Çetin Ünsalan: Sen iste yeter…
25 Kasım 2022Ve faizler tek hane olarak açıklandı. Güzide medyamızda da bu gelişme iki yıl aradan sonra tek haneye indiğimiz şeklinde yansıtıldı. Türkiye’de faizler yüzde 9’a düşmedi. Sadece iktidar yüzde 9 olarak kamuoyuna duyurdu.
Tıpkı enflasyon, işsizlik ya da diğer verilerimiz gibi. Bir şeyin olmasıyla, açıklanması arasında normal şartlar altında bir fark olmaması gerekir. Ama istatistik güvenilirliğini tamamen yitiren ekonomimizde Merkez Bankası’nın yaptığı politika faizi açıklaması, bir oranın değil, bir talimatın açıklanması olarak tanımlanırsa daha yerli yerine oturur.
Çünkü politika faizi düştükçe, piyasada uygulanan faizin oranı artıyor. Zira ekonominin gerçekleriyle açıklama uyuşmuyor. Şaşırdık mı? Hayır. Çünkü artık hayatımızdaki gerçeklerle, açıklanan hiç bir veri arasında tutarlılık kalmadı.
Bunun üzerine Hazine ve Maliye Bakanı zaten verdiği beyanatta da bunu itiraf etti. Piyasanın da tek haneye inmesine yönelik beklentilerini ortaya koydu. Yani bu dolaylı yoldan bir itiraf; bir başka açıdan bakıldığında ise aba altından sopa göstermektir.

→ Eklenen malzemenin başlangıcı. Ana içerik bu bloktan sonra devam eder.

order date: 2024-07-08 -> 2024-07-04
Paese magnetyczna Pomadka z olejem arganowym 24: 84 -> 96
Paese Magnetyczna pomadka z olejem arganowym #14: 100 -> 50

Fakat siz ekonomiyi döverek düzeltemezsiniz. Yani bu, cebinizde para yokken, bakkala gidip, ‘bana ekmek vermeni istiyorum ama ekmeğe de 2 TL ödemek istiyorum’ demek gibi bir şey olur.
Temenni ile ekonomi yönetileceğini düşünüp, talimatla uygulama yapanların, finans kesiminden de aynısını bekliyor olmaları garip değil. Nitekim aynı tavrı etiket fiyatlarından da bekliyorlar.

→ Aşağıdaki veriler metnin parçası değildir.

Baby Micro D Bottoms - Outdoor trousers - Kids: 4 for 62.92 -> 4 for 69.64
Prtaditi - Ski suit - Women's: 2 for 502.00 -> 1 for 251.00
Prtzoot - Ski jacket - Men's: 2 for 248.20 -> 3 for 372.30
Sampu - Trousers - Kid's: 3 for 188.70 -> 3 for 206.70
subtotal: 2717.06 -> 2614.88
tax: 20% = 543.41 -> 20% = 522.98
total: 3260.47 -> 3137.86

Mahalle maçına çıkan çocuklar içinde, topu getirenin oyunun kurallarını belirleyeceğini zannetmesi gibi bir duygu bu. Ama ne yazık ki gerçek hayatta işler öyle yürümüyor. O mahallenin çocukları gidip başka top alıyor ve sizi de oyunun dışında bırakıyor.
Peki burada başka top ne? Döviz… Lakin topun sahibi olan çocuk orada da rahat durmuyor. Bakkal, amcası diye, amcasına gidip top satmamasını istiyor. Çocuk aklıyla bakkal iş yapar mı? Yapmaz…
Bu benzetmeyi de TL’de durmayan bankalara komisyonu arttıran yaklaşımla örtüştürebilirsiniz. İhracat gelirlerini TL’ye çevirmeyen firmalara kredi vermemeyi de bu bakımdan değerlendirebilirsiniz.
Tüm bu yaklaşım iktisadi olarak ne anlama geliyor? Adı konulmamış bir sabit kur uygulamasına geçilmesi demek oluyor. Yani resmen serbest kur uygulayıp, icraatta sabit kur oluşturuyorsunuz.
Böylesi bir yaklaşım da koca bir ülkeyi kur riskine sokarak, ateşe atmak anlamına geliyor. Yani olası bir düzeltmede firmalarınızdan bankalarınıza kadar suyun üstünde kimse kalmasın diye uğraşmak ile aynı kapıya çıkıyor. Sonuçta ne mi oluyor?
Örnekte olduğu gibi gerçek hayatla ve sorunlarla boğuşurken, mahallece bir araya geldik bir çocuğun gönlünü yapmaya çalışıyoruz. Üstelik cebimizde para yokken.